There are two ways to currently specify an identifier, the unquoted rule:
identifier = 1*char
and the quoted rule:
identifier =/ quote 1*(unescaped-char / escaped-quote) quote
The char rule contains a set of characters that do not have to be quoted:
char = %x30-39 / ; 0-9
%x41-5A / ; A-Z
%x5F / ; _
%x61-7A / ; a-z
%x7F-10FFFF
There is an ambiguity between the %x30-39 rule and the number rule:
number = ["-"]1*digit
digit = "1" / "2" / "3" / "4" / "5" / "6" / "7" / "8" / "9" / "0"
It's ambiguous which rule to use.

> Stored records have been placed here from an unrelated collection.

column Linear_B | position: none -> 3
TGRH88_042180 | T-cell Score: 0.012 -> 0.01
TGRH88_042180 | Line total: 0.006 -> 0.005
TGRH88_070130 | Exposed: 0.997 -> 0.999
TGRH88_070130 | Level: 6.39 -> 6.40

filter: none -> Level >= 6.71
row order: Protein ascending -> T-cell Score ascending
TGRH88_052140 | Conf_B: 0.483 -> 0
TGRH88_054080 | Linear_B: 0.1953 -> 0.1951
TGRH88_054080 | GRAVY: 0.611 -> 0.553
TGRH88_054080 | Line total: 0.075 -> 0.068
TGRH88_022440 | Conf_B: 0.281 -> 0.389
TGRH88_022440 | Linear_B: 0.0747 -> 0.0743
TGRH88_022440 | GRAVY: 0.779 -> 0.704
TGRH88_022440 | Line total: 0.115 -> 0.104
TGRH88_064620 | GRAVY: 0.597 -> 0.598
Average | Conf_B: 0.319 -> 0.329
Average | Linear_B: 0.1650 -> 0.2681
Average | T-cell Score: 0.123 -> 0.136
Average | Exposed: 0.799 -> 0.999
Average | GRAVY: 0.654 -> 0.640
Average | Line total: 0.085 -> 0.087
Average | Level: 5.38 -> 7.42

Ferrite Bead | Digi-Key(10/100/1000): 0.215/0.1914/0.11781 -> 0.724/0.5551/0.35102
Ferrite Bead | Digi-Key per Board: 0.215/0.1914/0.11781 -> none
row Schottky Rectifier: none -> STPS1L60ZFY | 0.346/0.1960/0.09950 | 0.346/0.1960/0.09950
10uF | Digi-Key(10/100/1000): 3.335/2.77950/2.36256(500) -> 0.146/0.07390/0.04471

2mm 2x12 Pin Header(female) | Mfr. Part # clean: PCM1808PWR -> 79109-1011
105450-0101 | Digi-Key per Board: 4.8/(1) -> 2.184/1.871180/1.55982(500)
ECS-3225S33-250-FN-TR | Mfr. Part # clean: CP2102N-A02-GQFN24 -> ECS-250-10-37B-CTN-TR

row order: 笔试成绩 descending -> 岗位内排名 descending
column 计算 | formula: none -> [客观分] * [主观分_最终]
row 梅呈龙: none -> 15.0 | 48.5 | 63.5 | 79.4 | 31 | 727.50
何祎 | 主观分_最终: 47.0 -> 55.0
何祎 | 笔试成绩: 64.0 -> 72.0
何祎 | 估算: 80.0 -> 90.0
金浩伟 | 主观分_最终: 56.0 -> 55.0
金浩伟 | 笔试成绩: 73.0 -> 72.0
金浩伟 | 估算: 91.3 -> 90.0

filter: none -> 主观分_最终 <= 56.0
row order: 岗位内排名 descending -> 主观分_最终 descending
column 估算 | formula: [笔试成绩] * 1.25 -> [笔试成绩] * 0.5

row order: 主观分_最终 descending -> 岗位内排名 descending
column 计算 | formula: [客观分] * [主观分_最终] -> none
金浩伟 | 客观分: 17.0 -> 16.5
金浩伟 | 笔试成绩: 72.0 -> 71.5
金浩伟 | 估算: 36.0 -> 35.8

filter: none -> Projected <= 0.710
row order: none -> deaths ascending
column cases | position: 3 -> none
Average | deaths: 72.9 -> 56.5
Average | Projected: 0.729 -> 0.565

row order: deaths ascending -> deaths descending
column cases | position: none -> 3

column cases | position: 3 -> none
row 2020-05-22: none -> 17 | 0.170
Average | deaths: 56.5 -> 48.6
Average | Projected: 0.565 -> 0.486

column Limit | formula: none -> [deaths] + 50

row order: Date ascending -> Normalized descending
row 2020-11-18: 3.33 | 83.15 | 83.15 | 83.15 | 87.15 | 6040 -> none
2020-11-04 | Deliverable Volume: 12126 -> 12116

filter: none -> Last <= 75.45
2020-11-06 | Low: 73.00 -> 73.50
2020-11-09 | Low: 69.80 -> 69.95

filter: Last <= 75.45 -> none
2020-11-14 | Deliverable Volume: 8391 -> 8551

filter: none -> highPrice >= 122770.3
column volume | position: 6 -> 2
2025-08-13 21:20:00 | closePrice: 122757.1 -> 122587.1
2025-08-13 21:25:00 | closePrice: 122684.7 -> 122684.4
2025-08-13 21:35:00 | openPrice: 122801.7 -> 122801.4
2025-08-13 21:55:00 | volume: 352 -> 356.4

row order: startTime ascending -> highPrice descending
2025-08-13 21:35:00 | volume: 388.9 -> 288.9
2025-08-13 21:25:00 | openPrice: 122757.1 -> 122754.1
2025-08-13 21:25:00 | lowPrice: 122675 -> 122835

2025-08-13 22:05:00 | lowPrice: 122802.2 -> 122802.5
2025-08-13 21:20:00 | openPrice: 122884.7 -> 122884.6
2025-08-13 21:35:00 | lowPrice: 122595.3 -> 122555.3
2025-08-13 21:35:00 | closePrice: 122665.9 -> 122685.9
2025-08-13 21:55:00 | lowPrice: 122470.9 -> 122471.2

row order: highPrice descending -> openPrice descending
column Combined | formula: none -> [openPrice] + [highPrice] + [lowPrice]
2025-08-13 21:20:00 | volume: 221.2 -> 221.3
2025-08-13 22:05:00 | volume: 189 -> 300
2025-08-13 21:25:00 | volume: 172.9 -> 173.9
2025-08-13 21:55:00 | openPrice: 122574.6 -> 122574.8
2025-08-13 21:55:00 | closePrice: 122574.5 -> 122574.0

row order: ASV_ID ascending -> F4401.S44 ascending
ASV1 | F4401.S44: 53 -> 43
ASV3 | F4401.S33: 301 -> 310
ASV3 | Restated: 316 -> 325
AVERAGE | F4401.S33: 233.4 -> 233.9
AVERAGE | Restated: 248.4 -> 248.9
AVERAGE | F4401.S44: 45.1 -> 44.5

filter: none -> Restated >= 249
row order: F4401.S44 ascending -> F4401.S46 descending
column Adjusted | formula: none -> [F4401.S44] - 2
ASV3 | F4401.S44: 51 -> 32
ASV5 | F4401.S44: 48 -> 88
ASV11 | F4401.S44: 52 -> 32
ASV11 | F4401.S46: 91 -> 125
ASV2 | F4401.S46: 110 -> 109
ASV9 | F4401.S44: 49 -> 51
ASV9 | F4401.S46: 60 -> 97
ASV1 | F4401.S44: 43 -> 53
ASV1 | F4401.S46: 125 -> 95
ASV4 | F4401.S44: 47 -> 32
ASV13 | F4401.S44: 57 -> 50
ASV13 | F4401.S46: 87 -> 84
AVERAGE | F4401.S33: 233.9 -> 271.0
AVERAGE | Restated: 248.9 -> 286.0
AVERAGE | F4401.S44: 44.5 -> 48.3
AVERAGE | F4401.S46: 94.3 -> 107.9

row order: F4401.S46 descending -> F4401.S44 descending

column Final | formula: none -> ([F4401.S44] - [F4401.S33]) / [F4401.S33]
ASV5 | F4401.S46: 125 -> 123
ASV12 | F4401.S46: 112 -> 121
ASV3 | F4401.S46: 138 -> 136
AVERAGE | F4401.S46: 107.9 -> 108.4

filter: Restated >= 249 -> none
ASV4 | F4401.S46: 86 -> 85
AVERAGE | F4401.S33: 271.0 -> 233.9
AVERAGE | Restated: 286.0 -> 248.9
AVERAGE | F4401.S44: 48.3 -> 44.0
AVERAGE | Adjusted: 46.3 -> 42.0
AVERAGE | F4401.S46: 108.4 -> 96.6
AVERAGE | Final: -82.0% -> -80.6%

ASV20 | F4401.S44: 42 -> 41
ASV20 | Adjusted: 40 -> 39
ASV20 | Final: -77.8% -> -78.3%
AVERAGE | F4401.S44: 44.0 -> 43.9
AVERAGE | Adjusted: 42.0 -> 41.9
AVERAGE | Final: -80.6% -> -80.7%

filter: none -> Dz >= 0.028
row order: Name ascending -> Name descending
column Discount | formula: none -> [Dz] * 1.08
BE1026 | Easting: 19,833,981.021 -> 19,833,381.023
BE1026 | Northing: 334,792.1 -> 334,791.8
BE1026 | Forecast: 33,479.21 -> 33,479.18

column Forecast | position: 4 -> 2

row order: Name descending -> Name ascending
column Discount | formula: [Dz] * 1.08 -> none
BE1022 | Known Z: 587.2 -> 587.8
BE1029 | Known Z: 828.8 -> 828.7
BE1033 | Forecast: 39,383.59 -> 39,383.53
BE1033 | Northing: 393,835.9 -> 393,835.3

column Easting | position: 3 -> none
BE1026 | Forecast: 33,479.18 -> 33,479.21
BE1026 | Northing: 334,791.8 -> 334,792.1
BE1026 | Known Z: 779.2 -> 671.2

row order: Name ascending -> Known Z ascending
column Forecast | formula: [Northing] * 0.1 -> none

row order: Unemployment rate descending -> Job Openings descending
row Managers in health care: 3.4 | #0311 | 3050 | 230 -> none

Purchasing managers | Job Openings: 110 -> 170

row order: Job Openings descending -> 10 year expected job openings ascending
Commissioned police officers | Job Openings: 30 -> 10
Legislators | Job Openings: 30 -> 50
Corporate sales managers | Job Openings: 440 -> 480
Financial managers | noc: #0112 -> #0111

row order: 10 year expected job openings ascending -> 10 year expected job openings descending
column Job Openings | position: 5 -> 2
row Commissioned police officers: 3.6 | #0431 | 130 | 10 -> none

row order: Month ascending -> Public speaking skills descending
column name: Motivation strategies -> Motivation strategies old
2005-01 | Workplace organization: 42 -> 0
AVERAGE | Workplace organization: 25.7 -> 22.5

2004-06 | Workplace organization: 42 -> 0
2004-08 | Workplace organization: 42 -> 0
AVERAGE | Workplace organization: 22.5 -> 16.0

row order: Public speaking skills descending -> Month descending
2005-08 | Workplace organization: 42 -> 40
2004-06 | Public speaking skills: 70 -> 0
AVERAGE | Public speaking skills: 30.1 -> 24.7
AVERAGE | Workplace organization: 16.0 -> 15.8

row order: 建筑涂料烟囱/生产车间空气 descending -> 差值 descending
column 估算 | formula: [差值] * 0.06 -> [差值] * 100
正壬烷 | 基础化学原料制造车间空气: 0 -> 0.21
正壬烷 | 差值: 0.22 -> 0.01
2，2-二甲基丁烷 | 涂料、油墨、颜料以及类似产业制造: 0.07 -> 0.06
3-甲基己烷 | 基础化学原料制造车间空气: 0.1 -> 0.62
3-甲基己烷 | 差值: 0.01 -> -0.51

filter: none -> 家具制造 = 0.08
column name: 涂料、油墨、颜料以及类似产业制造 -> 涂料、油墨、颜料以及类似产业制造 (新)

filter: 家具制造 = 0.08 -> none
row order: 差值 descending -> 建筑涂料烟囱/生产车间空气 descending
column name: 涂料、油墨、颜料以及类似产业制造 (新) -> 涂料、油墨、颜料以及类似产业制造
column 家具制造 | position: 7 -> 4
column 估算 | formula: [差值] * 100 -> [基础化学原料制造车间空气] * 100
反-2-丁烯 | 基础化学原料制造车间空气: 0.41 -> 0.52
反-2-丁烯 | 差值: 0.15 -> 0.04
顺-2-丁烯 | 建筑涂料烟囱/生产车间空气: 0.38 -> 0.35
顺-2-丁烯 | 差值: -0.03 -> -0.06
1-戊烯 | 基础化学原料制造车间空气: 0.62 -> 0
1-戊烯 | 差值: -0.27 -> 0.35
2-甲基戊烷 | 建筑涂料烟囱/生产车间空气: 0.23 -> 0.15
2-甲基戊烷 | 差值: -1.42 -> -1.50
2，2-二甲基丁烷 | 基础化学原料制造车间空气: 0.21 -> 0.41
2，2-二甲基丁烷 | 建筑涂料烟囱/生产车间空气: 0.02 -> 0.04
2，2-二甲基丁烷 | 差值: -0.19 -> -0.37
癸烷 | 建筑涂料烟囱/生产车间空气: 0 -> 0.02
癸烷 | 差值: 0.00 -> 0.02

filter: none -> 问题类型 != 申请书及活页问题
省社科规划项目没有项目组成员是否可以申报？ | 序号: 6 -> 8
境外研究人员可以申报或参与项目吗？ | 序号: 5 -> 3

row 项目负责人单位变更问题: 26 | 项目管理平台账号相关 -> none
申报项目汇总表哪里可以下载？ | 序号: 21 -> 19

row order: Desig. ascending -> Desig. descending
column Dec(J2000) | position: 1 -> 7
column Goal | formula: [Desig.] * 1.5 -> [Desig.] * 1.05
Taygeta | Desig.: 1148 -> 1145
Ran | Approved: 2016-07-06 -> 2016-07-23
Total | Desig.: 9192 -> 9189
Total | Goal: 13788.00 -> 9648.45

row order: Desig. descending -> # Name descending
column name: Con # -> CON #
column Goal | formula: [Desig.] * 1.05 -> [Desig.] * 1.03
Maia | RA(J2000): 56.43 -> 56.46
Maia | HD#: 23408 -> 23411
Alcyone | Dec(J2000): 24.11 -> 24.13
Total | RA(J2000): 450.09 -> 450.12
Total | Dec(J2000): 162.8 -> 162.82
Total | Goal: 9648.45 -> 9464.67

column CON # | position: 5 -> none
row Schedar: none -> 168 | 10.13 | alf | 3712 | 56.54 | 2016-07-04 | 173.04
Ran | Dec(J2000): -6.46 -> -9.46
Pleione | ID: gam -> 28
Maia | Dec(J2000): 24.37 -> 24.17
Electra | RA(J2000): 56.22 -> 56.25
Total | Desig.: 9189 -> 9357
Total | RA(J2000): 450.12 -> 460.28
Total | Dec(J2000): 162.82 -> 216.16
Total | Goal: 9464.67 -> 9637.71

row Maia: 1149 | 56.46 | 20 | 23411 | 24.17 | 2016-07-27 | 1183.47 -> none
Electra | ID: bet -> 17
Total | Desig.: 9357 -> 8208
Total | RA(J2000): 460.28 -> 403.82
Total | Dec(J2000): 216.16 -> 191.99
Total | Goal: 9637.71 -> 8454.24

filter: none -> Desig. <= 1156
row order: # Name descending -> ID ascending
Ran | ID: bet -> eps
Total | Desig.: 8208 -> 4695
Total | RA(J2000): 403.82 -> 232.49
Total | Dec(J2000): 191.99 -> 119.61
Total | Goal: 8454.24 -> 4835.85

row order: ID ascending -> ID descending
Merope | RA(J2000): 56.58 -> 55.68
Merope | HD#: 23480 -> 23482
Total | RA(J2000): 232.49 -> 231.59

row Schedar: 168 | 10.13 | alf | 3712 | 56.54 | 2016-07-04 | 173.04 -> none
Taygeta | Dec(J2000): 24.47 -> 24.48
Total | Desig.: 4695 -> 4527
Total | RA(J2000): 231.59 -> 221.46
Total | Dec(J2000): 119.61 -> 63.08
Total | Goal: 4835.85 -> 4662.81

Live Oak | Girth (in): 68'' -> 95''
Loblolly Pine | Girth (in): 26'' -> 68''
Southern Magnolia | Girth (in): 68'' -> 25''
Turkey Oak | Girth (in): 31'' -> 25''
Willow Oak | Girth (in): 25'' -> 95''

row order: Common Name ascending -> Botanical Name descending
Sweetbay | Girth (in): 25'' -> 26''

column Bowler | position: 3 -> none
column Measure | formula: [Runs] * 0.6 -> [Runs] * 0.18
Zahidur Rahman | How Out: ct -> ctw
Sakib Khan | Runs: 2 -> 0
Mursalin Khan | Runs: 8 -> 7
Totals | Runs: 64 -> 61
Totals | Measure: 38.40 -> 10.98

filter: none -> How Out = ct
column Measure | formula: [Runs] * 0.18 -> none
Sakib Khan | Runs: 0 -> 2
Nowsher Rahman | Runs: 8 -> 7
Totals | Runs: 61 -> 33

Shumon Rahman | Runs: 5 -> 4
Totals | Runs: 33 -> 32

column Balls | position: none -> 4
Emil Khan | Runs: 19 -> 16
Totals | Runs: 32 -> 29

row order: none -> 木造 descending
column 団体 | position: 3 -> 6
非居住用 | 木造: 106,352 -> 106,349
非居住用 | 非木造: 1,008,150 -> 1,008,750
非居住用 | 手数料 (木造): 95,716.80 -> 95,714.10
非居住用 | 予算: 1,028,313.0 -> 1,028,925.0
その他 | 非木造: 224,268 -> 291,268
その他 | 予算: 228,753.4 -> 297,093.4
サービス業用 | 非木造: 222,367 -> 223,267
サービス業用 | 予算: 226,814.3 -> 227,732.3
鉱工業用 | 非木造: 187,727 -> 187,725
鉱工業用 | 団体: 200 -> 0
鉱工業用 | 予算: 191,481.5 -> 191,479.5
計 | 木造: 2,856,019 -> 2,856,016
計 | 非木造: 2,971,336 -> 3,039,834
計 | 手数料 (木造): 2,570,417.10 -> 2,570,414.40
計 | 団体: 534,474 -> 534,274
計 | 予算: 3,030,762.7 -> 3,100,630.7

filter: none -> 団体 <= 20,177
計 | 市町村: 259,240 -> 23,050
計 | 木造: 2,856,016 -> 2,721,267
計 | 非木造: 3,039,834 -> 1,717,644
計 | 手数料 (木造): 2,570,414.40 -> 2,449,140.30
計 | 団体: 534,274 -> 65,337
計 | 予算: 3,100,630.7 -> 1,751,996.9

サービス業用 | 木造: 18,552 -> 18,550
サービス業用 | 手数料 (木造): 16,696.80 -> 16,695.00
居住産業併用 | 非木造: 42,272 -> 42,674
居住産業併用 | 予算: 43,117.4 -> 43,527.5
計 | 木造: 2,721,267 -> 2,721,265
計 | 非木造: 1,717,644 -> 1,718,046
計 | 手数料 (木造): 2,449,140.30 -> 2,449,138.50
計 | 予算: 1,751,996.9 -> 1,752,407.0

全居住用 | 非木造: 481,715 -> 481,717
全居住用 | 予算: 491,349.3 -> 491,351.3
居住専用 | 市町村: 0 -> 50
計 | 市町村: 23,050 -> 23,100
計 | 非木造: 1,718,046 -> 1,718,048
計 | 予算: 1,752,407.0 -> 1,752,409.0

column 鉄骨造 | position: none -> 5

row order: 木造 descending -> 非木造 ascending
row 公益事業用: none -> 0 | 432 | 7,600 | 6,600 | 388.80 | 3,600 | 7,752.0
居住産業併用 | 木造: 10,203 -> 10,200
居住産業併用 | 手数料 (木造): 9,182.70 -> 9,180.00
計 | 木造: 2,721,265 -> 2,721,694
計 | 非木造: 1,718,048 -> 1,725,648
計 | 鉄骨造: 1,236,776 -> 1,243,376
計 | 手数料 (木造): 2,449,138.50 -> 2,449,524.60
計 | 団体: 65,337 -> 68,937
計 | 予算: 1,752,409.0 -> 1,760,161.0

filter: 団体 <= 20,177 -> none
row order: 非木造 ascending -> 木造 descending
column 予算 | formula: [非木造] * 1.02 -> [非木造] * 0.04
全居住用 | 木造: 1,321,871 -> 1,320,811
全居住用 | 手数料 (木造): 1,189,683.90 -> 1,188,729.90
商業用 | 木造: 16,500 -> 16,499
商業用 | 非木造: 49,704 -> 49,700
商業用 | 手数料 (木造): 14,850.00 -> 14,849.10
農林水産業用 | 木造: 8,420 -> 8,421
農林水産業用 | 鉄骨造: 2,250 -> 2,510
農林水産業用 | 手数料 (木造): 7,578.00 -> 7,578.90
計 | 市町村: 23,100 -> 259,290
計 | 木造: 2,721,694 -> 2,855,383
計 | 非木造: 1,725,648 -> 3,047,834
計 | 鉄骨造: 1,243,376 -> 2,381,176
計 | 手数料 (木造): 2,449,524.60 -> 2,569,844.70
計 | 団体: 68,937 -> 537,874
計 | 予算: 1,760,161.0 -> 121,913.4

Given a string "123", it's not clear whether this should be parsed as an identifier or a number. Existing implementations aren't following this rule (because it's ambiguous) so the grammar should be updated to remove the ambiguity, specifically, an unquoted identifier can only start with the characters [a-zA-Z_].
JMESPath supports unicode through the char and unescaped-char rule:
unescaped-char = %x30-10FFFF
char = %x30-39 / ; 0-9
%x41-5A / ; A-Z
%x5F / ; _
%x61-7A / ; a-z
%x7F-10FFFF
However, JSON supports a syntax for escaping unicode characters. Any character in the Basic Multilingual Plane (BMP) can be escaped with:
char = escape (%x75 4HEXDIG ) ; \uXXXX
Similar to the way that XPath supports numeric character references used in XML (&#nnnn), JMESPath should support the same escape sequences used in JSON. JSON also supports a 12 character escape sequence for characters outside of the BMP, by encoding the UTF-16 surrogate pair. For example, the code point U+1D11E can be represented as "\uD834\uDD1E".
Consider the following JSON object:
{"foo\nbar": "baz"}
A JMESPath expression should be able to retrieve the value of baz. With the current grammar, one must rely on the environment's ability to input control characters such as the newline (%x0A). This can be problematic in certain environments. For example, in python, this is not a problem:
>>> jmespath_expression = "foo\nbar"
Python will interpret the sequence "\n" (%x5C %x6E) as the newline character %x0A. However, consider Bash:
$ foo --jmespath-expression "foo\nbar"
In this situation, bash will not interpret the "\n" (%x5C %x6E) sequence.
The char rule contains a set of characters that do not have to be quoted. The new set of characters that do not have to quoted will be:
unquoted-string = (%x41-5A / %x61-7A / %x5F) *(%x30-39 / %x41-5A / %x5F / %x61-7A)
In order for an identifier to not be quoted, it must start with [A-Za-z_], then must be followed by zero or more [0-9A-Za-z_].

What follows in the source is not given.